__Exercise instructions__.
Each line from the one containing "OLEJ NA LETNÚ" to the end of the entries is to be repeated exactly, and no other line.

__Dataset excerpts__.
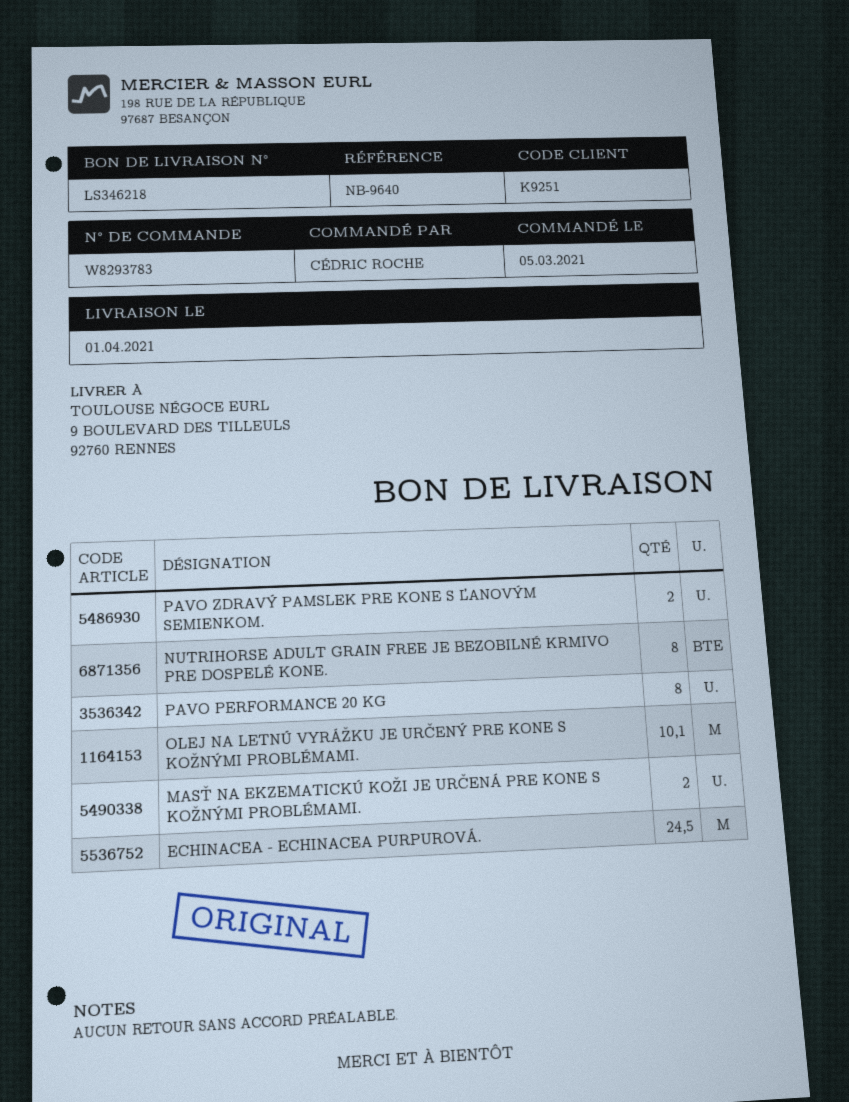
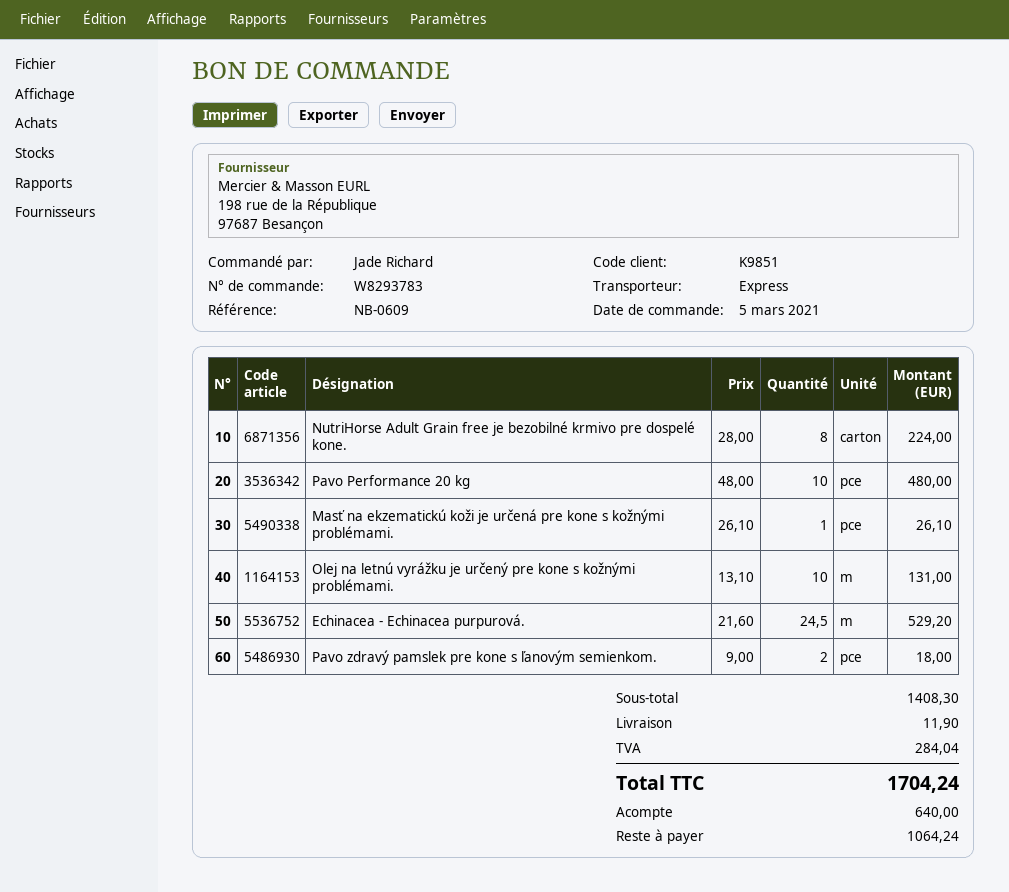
customer number: K9251 -> K9851
reference: NB-9640 -> NB-0609
ordered by: CÉDRIC ROCHE -> Jade Richard
PAVO PERFORMANCE 20 KG: 8 -> 10
OLEJ NA LETNÚ VYRÁŽKU JE URČENÝ PRE KONE S KOŽNÝMI PROBLÉMAMI.: 10.1 -> 10
MASŤ NA EKZEMATICKÚ KOŽI JE URČENÁ PRE KONE S KOŽNÝMI PROBLÉMAMI.: 2 -> 1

__Task result__.
OLEJ NA LETNÚ VYRÁŽKU JE URČENÝ PRE KONE S KOŽNÝMI PROBLÉMAMI.: 10.1 -> 10
MASŤ NA EKZEMATICKÚ KOŽI JE URČENÁ PRE KONE S KOŽNÝMI PROBLÉMAMI.: 2 -> 1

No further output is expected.